Indeed, using the correct hand sewing needles and sewing pins in your project is important.  Using the right hand sewing needle and pins can save you from damaging your fabric with small holes as well as from a lot of frustration.

Let’s start with a breakdown of some of the hand sewing pins and their purposes:

Straight pin

Straight – These are just basic/general purpose pins that can be used in any type of sewing.


Pearl-headed – Longer than the straight pins with a colored pearl head which makes them easier to pick up and find.


Glass-Head -These are similar to the pearl-headed but shorter and they have a little advantage over the pearl-headed because they can be pressed over without melting.

Flower headed

Flowerhead – A longer pin with medium thickness that has a flat flower shaped head (top). This design can allow for the pin to be pressed over.

Quilting – Designed to hold multiple layers of fabric together with their longer length and medium thickness.

Safety pin

Safety pins– These can come in a variety of sizes, but their common use is holding fabrics together. Hand quilting is a good example of when these would come in handy. They can hold the thicker layers together while the end of the pin is protected while you are working on your hand stitching.

Lace or bridal – Find, short pins designed to be used with finer fabrics such as lace.

Extra fine – Extra long and extra fine which makes it desirable for dressmakers.

Dressmaker’s – Holds similarities to the straight pin in its shape and thickness, however it is a little longer. These are a more common pin for beginners.

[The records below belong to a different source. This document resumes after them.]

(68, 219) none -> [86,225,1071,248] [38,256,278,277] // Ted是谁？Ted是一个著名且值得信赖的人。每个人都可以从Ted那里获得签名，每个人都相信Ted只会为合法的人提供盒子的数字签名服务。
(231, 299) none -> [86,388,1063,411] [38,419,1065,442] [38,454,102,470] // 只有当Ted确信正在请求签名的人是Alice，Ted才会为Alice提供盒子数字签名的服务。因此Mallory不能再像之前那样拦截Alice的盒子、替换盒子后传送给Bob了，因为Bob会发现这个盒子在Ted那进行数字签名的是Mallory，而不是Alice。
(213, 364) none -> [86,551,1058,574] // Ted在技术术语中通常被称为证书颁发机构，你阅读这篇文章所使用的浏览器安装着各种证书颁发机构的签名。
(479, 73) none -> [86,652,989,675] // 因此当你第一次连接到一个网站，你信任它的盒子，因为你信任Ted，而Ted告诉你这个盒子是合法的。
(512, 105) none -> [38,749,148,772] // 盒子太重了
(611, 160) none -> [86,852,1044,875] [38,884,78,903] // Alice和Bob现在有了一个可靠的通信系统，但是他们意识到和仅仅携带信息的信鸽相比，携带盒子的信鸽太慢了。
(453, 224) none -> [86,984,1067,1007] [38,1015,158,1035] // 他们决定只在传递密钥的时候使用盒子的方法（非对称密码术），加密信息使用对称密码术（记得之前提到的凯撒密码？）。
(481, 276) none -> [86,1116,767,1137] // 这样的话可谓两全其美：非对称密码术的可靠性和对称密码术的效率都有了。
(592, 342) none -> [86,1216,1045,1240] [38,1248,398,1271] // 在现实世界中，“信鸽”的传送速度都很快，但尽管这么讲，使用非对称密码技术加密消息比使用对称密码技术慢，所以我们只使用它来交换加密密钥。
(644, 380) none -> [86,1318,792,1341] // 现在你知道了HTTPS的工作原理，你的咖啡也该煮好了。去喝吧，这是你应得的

Staple –  These are a stronger pin that looks like a large staple. These are used to pin loose covers to furniture.


Spiral – These are also used to secure loose covers to furniture. They are shaped like a spiral with a sharp point at one end which allows you to twist it in and out. These are also great for holding a bed skirt in place.


And guess what! With all of these pins available, I discovered CLIPS! I wish I would have found these when my babies were little and I used the floor as my pinning station. We found a lot of pins the hard way.  Since my discovery of clips, I rarely use pins, however, they are still a staple for some of my projects for when I need to get in closer to the sewing machine.  Clips are a little bulkier and need to be removed sooner than a pin would.

Sewing Needles:

Sharps – A general purpose hand sewing needle that has a small, round eye (opening there you put the thread thru). These come in sizes 1-12, but for most hand sewing, it is probably safe to say you will want to use a size 6-9.

Beading – These are used to sew beads and sequins to fabric.  They are long and very fine, which makes them more prone to bending.


Bodkin – This needle has a very unique look to it with a large fat eye opening and a blunt end. Its purpose is for threading elastic or a cord.

Chenille – Looks similar to the tapestry needle but the point is sharper. Because of the larger eye, it is also used with wool yarns for darning or embroidery.

Darning – A long and thick needle, designed to be used with thicker fabrics such as wool or multiple layers of fabric.

Grewel – These are your embroidery needles, which have long, oval eye designed to hold multiple strands of thread at one time, or a thicker thread.

Milliners or Straw – A very thin and long needle with a small, round eye. These are best for hand sewing and basting to avoid damaging fabric.

Self-threading needle

Self-threading needle – These needles have a double eye.  Thread is placed in the top eye and then pulled into the eye below.

Tapestry – These needles are commonly known for their blunt end and larger, longer eye. They are used to sew wool yarn in tapestry.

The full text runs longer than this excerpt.